Hexcel Corporation (HXL) receives a weak valuation score of 14 from InvestorsObserver's analysis. Our proprietary scoring system considers the overall health of the company by looking at the stock's price, earnings, and growth rate to determine if it represents a good value. HXL holds a better value than 14% of stocks at its current price. Investors who are focused on long-term growth through buy-and-hold investing will find the Valuation Rank especially relevant when allocating their assets.
HXL has a trailing twelve month Price to Earnings (PE) ratio of 15.1. The historical average of roughly 15 shows a average value for HXL stock as investors are paying fair share prices relative to the company's earnings. HXL's average trailing PE ratio shows that the firm has been trading around its fair market value recently. Its trailing 12-month earnings per share (EPS) of 2.28 justifies the stock's current price. However, trailing PE ratios do not factor in the company's projected growth rate, resulting in many newer firms having high PE ratios due to high growth potential enticing investors despite inadequate earnings.
HXL currently has a 12-month-forward-PE-to-Growth (PEG) ratio of 6.4. The market is currently overvaluing HXL in relation to its projected growth due to the PEG ratio being above the fair market value of 1. HXL's PEG comes from its forward price to earnings ratio being divided by its growth rate.
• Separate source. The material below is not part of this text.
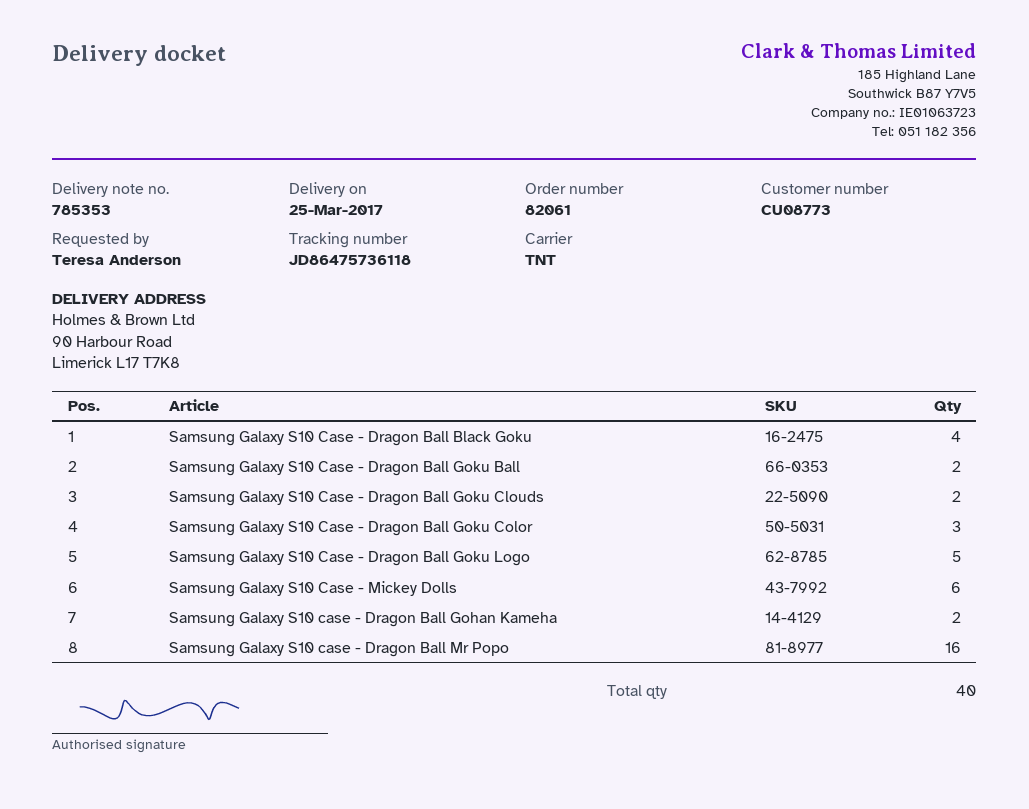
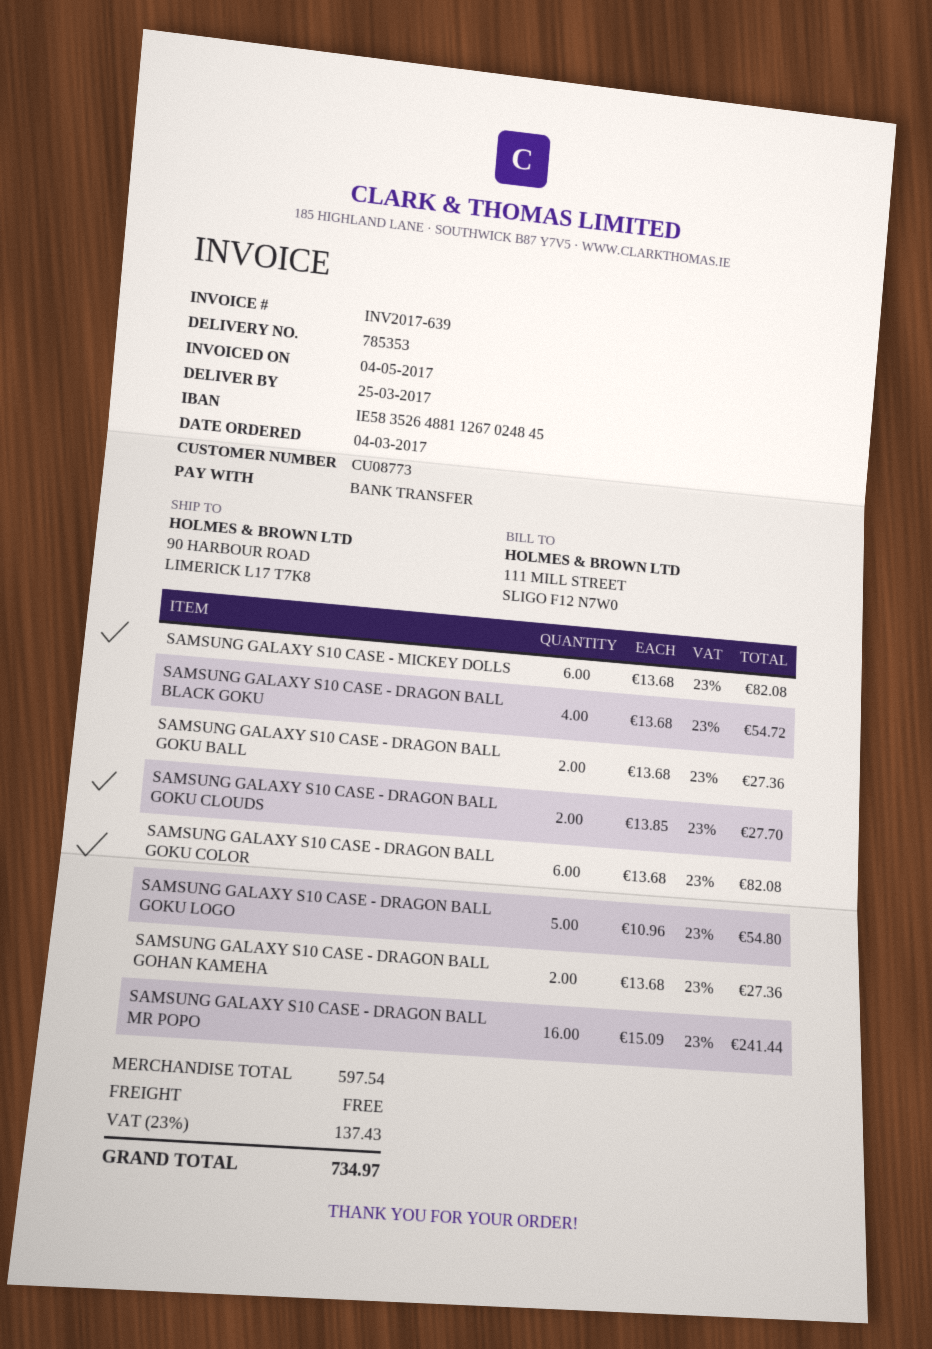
Samsung Galaxy S10 Case - Dragon Ball Goku Color: 3 -> 6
Due to the inclusion of more fundamentals of a company's overall health and a focus on the future rather than the past, PEG ratios are one of the most used valuation metrics by analysts today.
HXL' has a weak valuation at its current share price on account of a overvalued PEG ratio due to strong growth. HXL's PE and PEG are worse than the market average leading to a below average valuation score.